The French has options. Even after a pandemic-era bond-buying program ends, proceeds from maturing bonds will be reinvested. Citi analysts estimate that around 20 billion euros per month could therefore be deployed to cap southern European bond yields. But that may be too little to combat a blowout like the one in 2020 or the eurozone sovereign debt crisis in 2012. If so, Lagarde could dust off a purchase plan, called Outright Monetary Transactions, mentioned by his predecessor Mario Draghi. Yet the strings of reform attached to this agenda can prove unpleasant for governments. ECB chief economist Philip Lane may therefore have to come up with an alternative program that both helps weaker sovereigns and does not breach ECB rules against government funding.

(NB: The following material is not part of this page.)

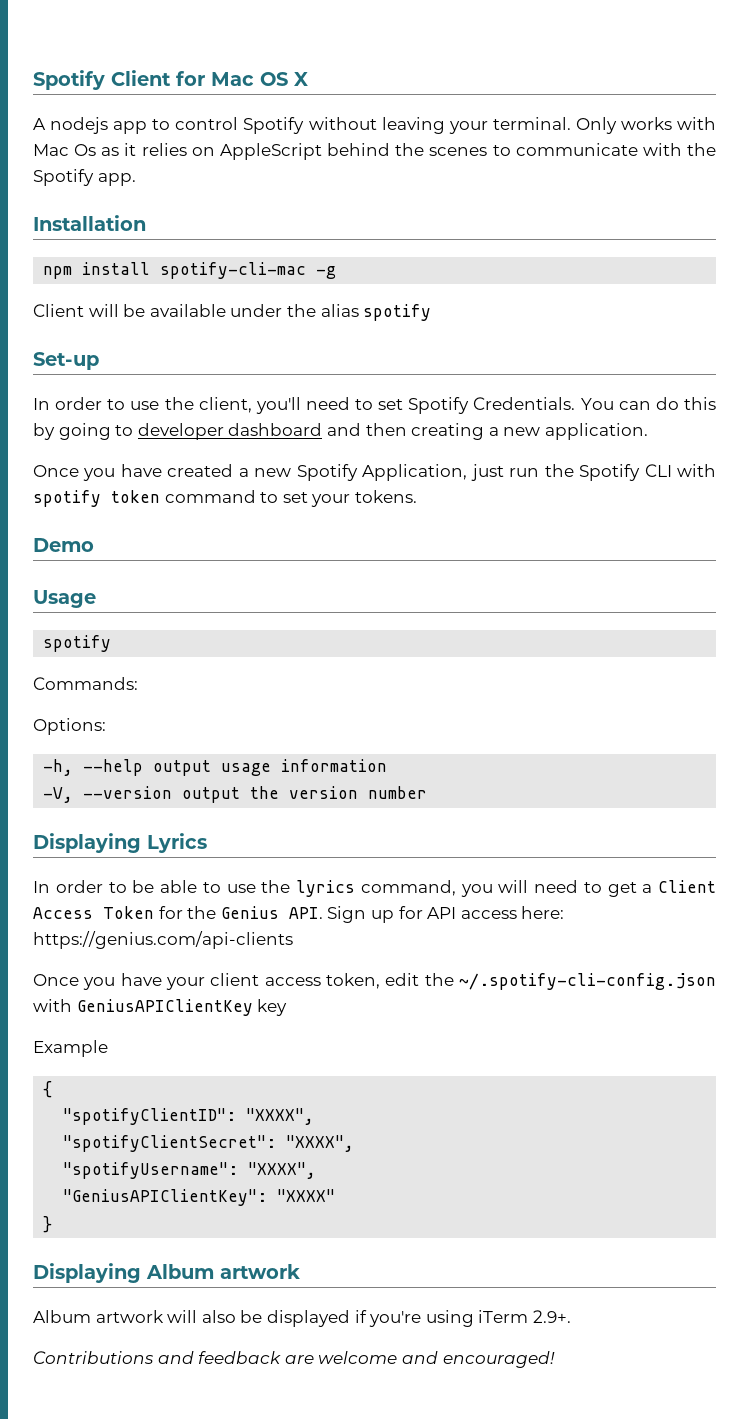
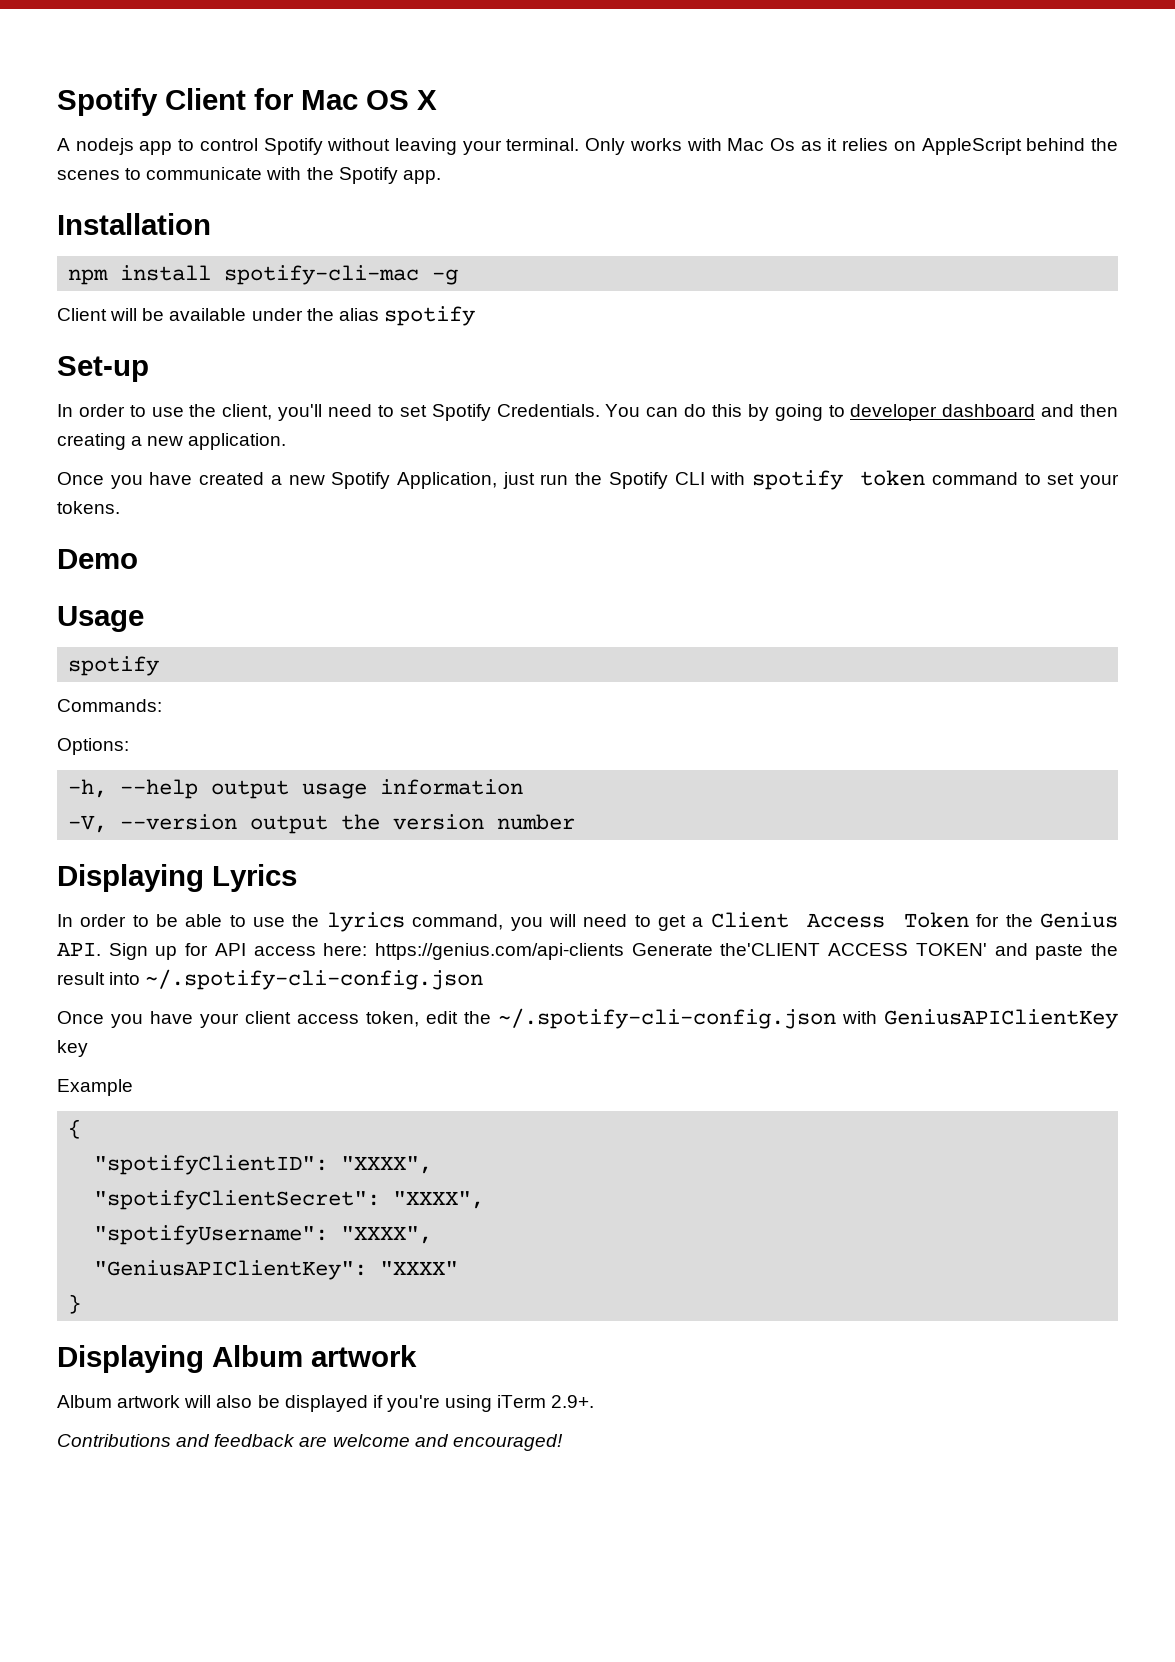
- In order to be able to use the lyrics command, you will need to get a Client Access Token for the Genius API. Sign up for API access here: https://genius.com/api-clients
+ In order to be able to use the lyrics command, you will need to get a Client Access Token for the Genius API. Sign up for API access here: https://genius.com/api-clients Generate the'CLIENT ACCESS TOKEN' and paste the result into ~/.spotify-cli-config.json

Any clever new scheme would run into a fundamental problem, however. High inflation forces the central bank to tighten monetary policy. Rate hikes, no matter how gradual, would contradict bond purchases, which are in effect an easing of policy. This contrasts with the past decade, when inflation was too low and bond purchases could be justified as a means of maintaining price pressures as well as limiting yield spreads.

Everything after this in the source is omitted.